The accordion probably reached Belgium around 1830, shortly after its introduction in Paris. The oldest Belgian image showing an accordionist dates back to 1839. This is the portrait of a girl by the painter Prosper Dumortier (Tournai 1805 - Brussels 1879).  The little girl holds a very simple accordion on her lap, possibly a French-made instrument for children.

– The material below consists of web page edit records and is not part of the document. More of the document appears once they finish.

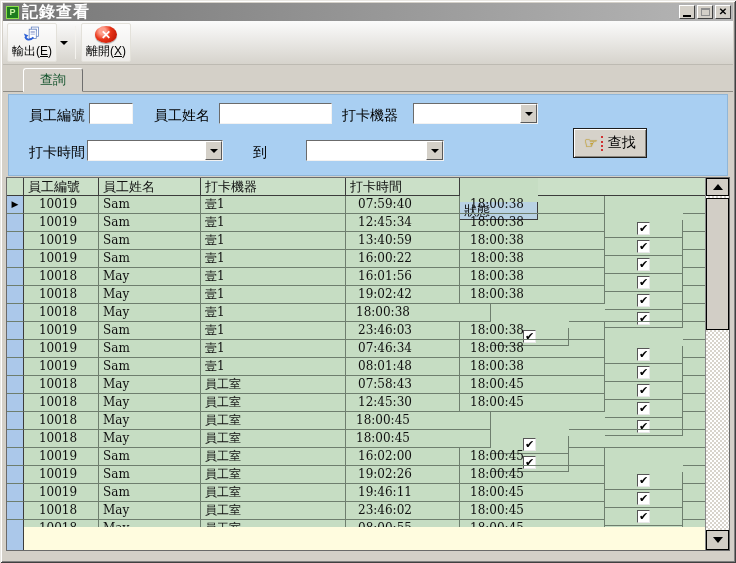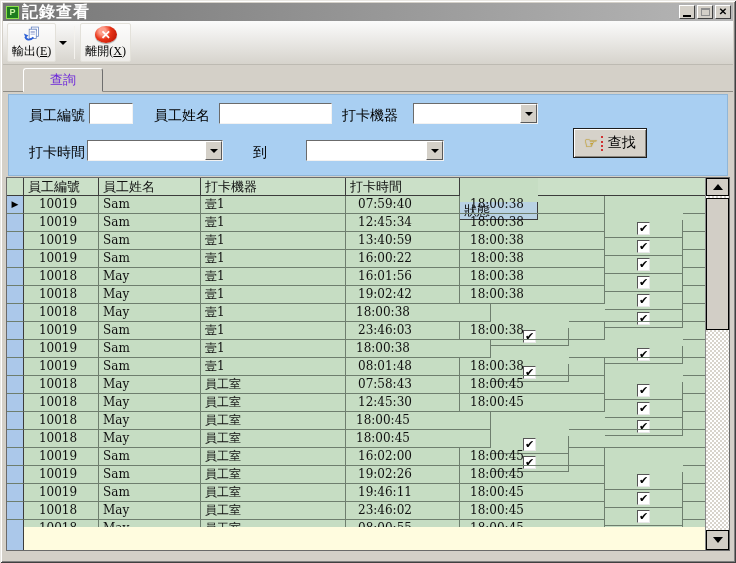--- a/index.html
+++ b/index.html
@@ -17,35 +17,35 @@
   .wbtn{width:16px;height:14px;background:#d4d0c8;border:1px solid;border-color:#ffffff #404040 #404040 #ffffff;
     display:flex;align-items:center;justify-content:center;padding:0;position:relative;}
   .glyph-min{width:8px;height:2px;background:#000;margin-top:8px;}
   .glyph-max{width:9px;height:8px;border:1px solid #8f8f8f;border-top-width:2px;}
   .glyph-close{font-size:10px;font-weight:bold;color:#000;line-height:10px;}
   
   .toolbar{position:absolute;left:3px;right:3px;top:21px;height:44px;
     background:linear-gradient(#fbfbfb,#d6d3cc);border-bottom:1px solid #bdbab2;display:flex;align-items:stretch;padding:2px 0 2px 4px;}
   .tbbtn{display:flex;flex-direction:column;align-items:center;justify-content:space-between;
     padding:2px 4px 1px;background:rgba(255,255,255,0.55);border:1px solid #e3e1da;border-radius:2px;}
-  .tbbtn .lbl{font-size:12px;color:#000;white-space:nowrap;font-family:Liberation Serif, serif;}
+  .tbbtn .lbl{font-size:12px;color:#000;white-space:nowrap;font-family:Liberation Sans, sans-serif;}
   .u{text-decoration:underline;}
   .tbdrop{width:13px;display:flex;align-items:center;justify-content:center;}
   .tri-down{width:0;height:0;border-left:4px solid transparent;border-right:4px solid transparent;border-top:4px solid #000;}
   .tbsep{width:1px;background:#a9a59d;border-right:1px solid #f4f2ee;margin:3px 5px;}
   .exicon{width:24px;height:24px;}
   .exiticon{width:22px;height:20px;border-radius:50%;
     background:radial-gradient(circle at 34% 30%, #ff9d8a 0 18%, #e83317 45%, #b40f00 95%);
     display:flex;align-items:center;justify-content:center;color:#fff;font-weight:bold;font-size:12px;line-height:12px;
     box-shadow:0 1px 1px rgba(0,0,0,.35);}
   
   .tabstrip{position:absolute;left:3px;right:3px;top:65px;height:27px;background:#d4d0c8;border-bottom:1px solid #8f8c85;}
-  .tab{position:absolute;left:20px;bottom:-1px;width:80px;height:24px;background:#d4d0c8;
+  .tab{position:absolute;left:20px;bottom:-1px;width:60px;height:24px;background:#d4d0c8;
     border:1px solid;border-color:#ffffff #6e6e6e #d4d0c8 #ffffff;border-radius:3px 3px 0 0;
-    display:flex;align-items:center;justify-content:center;font-size:13px;font-family:Liberation Serif, serif;color:#6d28d9;}
+    display:flex;align-items:center;justify-content:center;font-size:13px;font-family:Liberation Serif, serif;color:#14532d;}
   
   .panel{position:absolute;left:8px;top:94px;width:720px;height:82px;background:var(--panel_blue,#a9cff2);
     border:1px solid #8fb6d9;}
   .flabel{position:absolute;font-size:14px;color:#000;font-family:"DejaVu Serif",serif;white-space:nowrap;}
   .tinput{position:absolute;height:21px;background:#fff;border:1px solid;border-color:#6b6b6b #f2f2f2 #f2f2f2 #6b6b6b;
     padding:0 3px;font-size:12px;font-family:"DejaVu Serif",serif;}
   .combo{position:absolute;height:21px;background:#fff;border:1px solid;border-color:#6b6b6b #f2f2f2 #f2f2f2 #6b6b6b;
     display:flex;}
   .combo .cfield{flex:1;}
   .combo .cbtn{width:17px;background:#d4d0c8;border:1px solid;border-color:#ffffff #5a5a5a #5a5a5a #ffffff;
@@ -285,20 +285,21 @@
             <div class="cell c5">
               <span class="cb on">✔</span>
             </div>
             <div class="cell sliver"></div>
           </div>
           <div class="grow">
             <div class="cell gut"></div>
             <div class="cell c0">10019</div>
             <div class="cell c1">Sam</div>
             <div class="cell c2">壹1</div>
+            <div class="cell c3">07:46:34</div>
             <div class="cell c4">18:00:38</div>
             <div class="cell c5">
               <span class="cb on">✔</span>
             </div>
             <div class="cell sliver"></div>
           </div>
           <div class="grow">
             <div class="cell gut"></div>
             <div class="cell c0">10019</div>
             <div class="cell c1">Sam</div>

The history of the Belgian accordion really gets going in 1840. In January of this year La Revue musicale belge publishes the first of a series of advertisements announcing the lessons given by " Mr Verhasselt, tutor at the school of religious music, Petite rue des Dominicains, 22, in Brussels. (...) The teacher will provide accordion methods books and scores, as well as instruments". In March, the magazine announced that Mr Verhasselt had  just published his own method book. 22 (Petite) rue des Dominicains or rue des Prêcheurs - a street located a few steps from the Théâtre de la Monnaie - can therefore be seen as the cradle of the Belgian accordion. This is where the instrument presented here comes from.

On the label printed on the bellows, we read F. Verhasselt / Professeur. / Facteur d'instruments. / Rue des Dominicains 22, Bruxelles. A handwritten signature on the reed case gives the same information : Fr. Verhasselt, facteur et / professeur, rue des Dominicains 22 à Bruxelles. It is, therefore, one of the very first Belgian accordions. It is also the most refined of the three Verhasselt instruments kept at the Mim. Particularly noteworthy are the delicate copper alloy inlays and the mother-of-pearl lion heads on the melodic keys. The museum's other two Verhasselt accordions come from the same address (inv.1989.001) and from number 15 of the Vieille Halle aux Bleds (Blés), or Old Cornmarket, a little square in the heart of Brussels where Verhasselt settled in 1843 (inv.1991.067).

Verhasselt presented himself as a maker, which does not necessarily mean that he made his instruments entirely by himself. Like his Parisian colleagues, he probably assembled his accordions from parts purchased in specialized workshops. He also devoted himself to the construction of this other free reed instrument, new at the time: the expressive organ or harmonium. In addition, he sold all kinds of other instruments, whether or not manufactured or assembled in his workshop.

Just like all early accordions, this is a single action instrument. This means that each key gives two different sounds or chords : one when the bellows are pushed, the other when they are pulled. On these first instruments, the double row of melodic keys and the accompanying keys are on the same side of the bellows. There are two accompanying keys : one producing two low bass notes, the other two chords. On the other side of the bellows is only the air key. Unlike later accordions, these first instruments are not held upright on the knees, but with the keyboard upwards. The upper hand thus plays the melody and the accompaniment, while the lower hand  only operates the bellows and the air key.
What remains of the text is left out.